Nunzio, Avvoltoio, 2019 (detail). Pigment and combustion on wood, 238 x 252 x 130 cm. Courtesy Mazzoleni, London-Torino.
The forms of all the sculptures are assertively distilled and all the more commanding for it – Brancusi comes to mind and presumably few Italian artists working after the 70s would have been immune to aspects of arte povera, itself a current of disparate impulses that went well beyond an interest in lowly materials.
The second component of the display, lead reliefs on wood, exemplifies Nunzio’s resolve to fuse apparently discordant or even unappealing materials. There are precedents for lead reliefs in postwar art, most notably by Jasper Johns, but this demanding substance has arguably never been manipulated with such virtuosity, attaining such precision and lustre as it does in Nunzio’s concave geometries, results presumably achieved only with prodigious time and effort. One of the most compelling aspects throughout is the way in which the complex transmutation of lead and wood renders the surface of the works almost painterly, and even overtly beautiful. These qualities seem at odds with Nunzio’s claim, expressed in an interview published in the exhibition catalogue, that he is uninterested in modifying the surface of his works or heightening their aesthetic appeal.
Nunzio, Untitled, 2019. Combustion on wood, 115 x 185 x 15 cm. Courtesy Mazzoleni, London-Torino.
Seeking links between artists and external forces can be a hazardous initiative. In this respect, the connections proposed in the catalogue text are sometimes strained, not to say fanciful, the type of accretions of interpretation that Susan Sontag railed against in her rallying cry Against Interpretation. Thus Nunzio’s blackened wood is read as speaking of an ambitious array of phenomena, from both transience and inertia to various global catastrophes, regardless of their historical specificity, whether forest fires and the burgeoning dread of incineration by nuclear combat, or the fear of darkness provoked by cybernetic warfare.
Comparisons made with artists who often used black – among others Louise Nevelson, Ad Reinhardt and Tony Smith – are less overreaching, although, outside the confines of American art, a consideration of Pierre Soulages would be apt. Baker justly contends that making connections with other artists can seem defensive and risks curtailing the power of Nunzio’s art, but nonetheless proposes further, and at times frankly grandiloquent, lines of reasoning to explain the “shock” of the show’s title.
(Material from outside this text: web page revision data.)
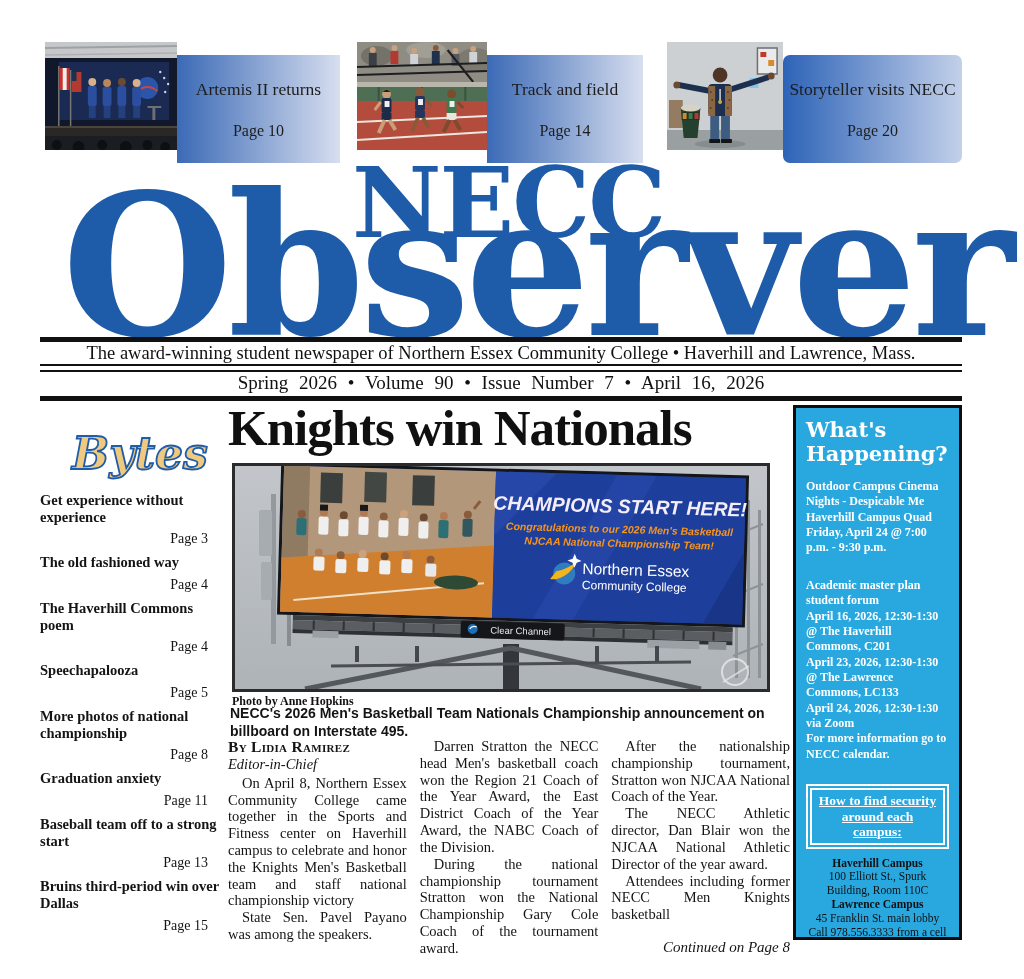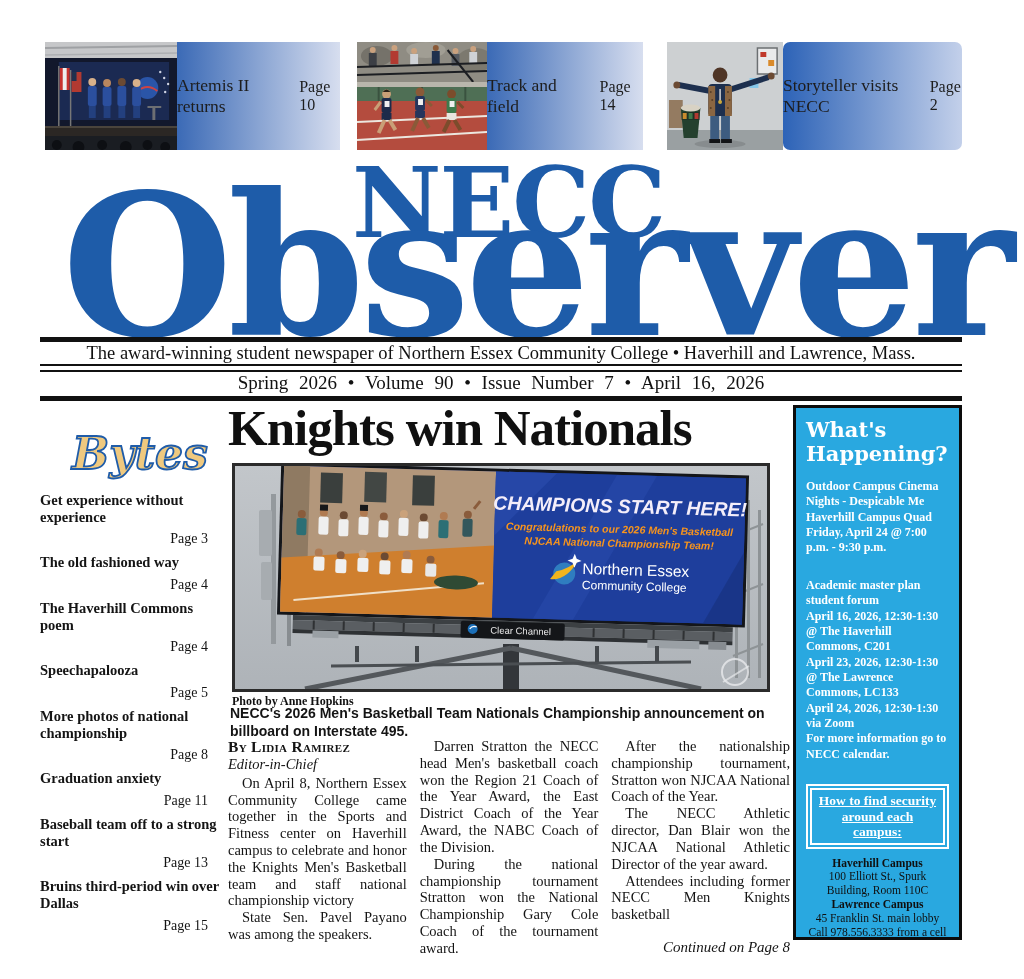--- a/index.html
+++ b/index.html
@@ -9,7 +9,7 @@
   
   .teaser-photo{position:absolute;top:42px;height:108px;overflow:hidden;}
   .teaser-photo svg{display:block;width:100%;height:100%;}
-  .teaser-box{position:absolute;top:42px;height:108px;display:flex;flex-direction:row;
+  .teaser-box{position:absolute;top:55px;height:108px;display:flex;flex-direction:column;
       justify-content:center;align-items:center;gap:22px;
       background:linear-gradient(to right,#3b6ab6,#d7deef);}
   .teaser-box.dark{background:linear-gradient(to right,#2d63b7,#c3d0ea);}

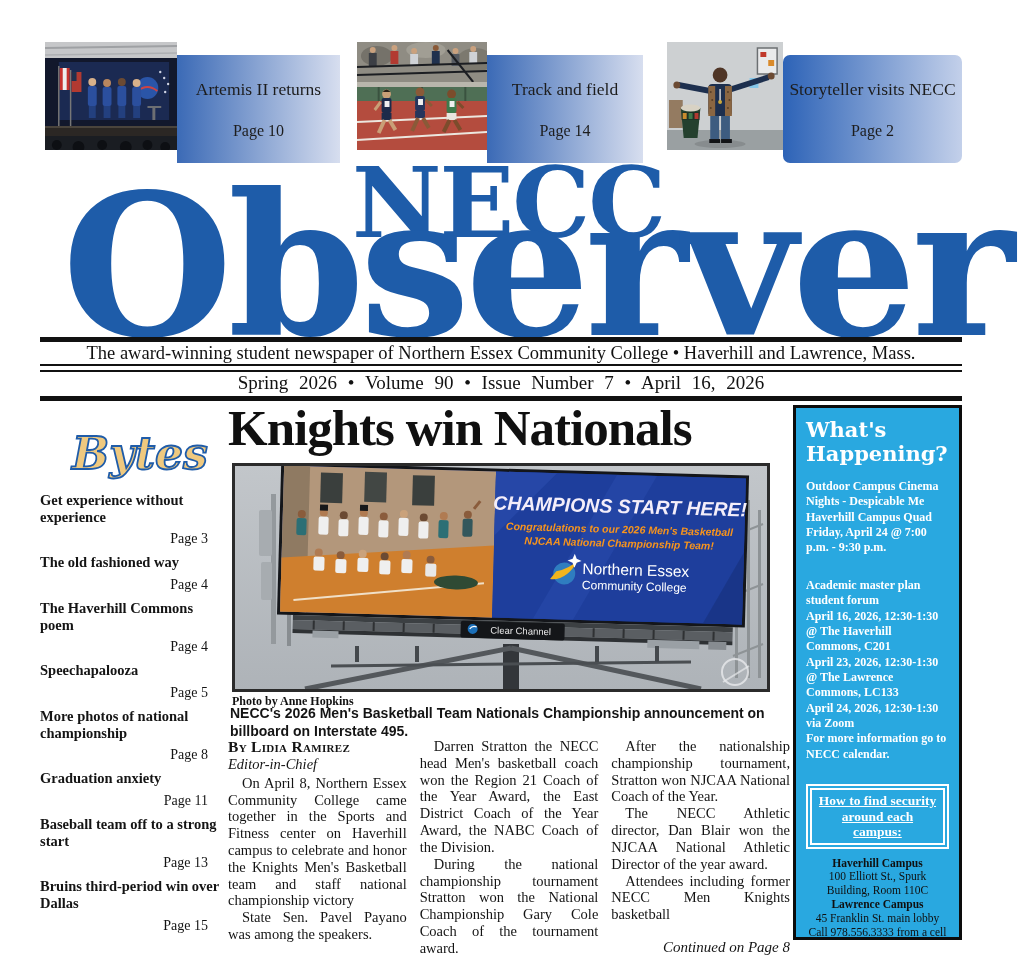--- a/index.html
+++ b/index.html
@@ -239,7 +239,7 @@
 
   <div class="teaser-box dark" style="left:783px;width:179px;border-radius:7px;">
     <div class="teaser-label">Storyteller visits NECC</div>
-    <div class="teaser-page">Page 2</div>
+    <div class="teaser-page">Page 20</div>
   </div>
 
   <div class="mast-kicker">NECC</div>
Nunzio, Mercurio, 1990. Lead and combustion on wood, 128 x 119 x 3 cm. Courtesy Mazzoleni, London-Torino.
In an account that predicts audience response – which seems a disservice both to the art and its spectators – Baker maintains that on first encounter with Nunzio’s sculpture: “Viewers … will feel an unfamiliar sort of shock – not merely the surprise of unfamiliarity, but the essential shock of objects’ existence, ontologically indifferent to our sense of ourselves, aesthetically indifferent to our performance of response. Through this sensation, his art shames our self-importance … This experience sparks a tremor from beneath the level of political solidarity or collective activism.” (A similar existential shock is identified in two works by Walter De Maria, Ball Drop and the land art work The Lightning Field, the shock triggered, respectively, by the loud bang of a dropped ball and by lightning striking the Earth).
But Nunzio’s otherworldly objects, almost apparitions, easily stand on their own, self-evident merits and undeniable elemental power and formal refinement. In one respect, these works seem very distant from one of the leitmotifs, even platitudes, of so many postwar artistic currents, namely the collapsing of the art-life divide that had been so sacrosanct to modernism. The space inhabited by these remarkable structures feels apart, distinctly “other”, as some would still, at times, wish art to be.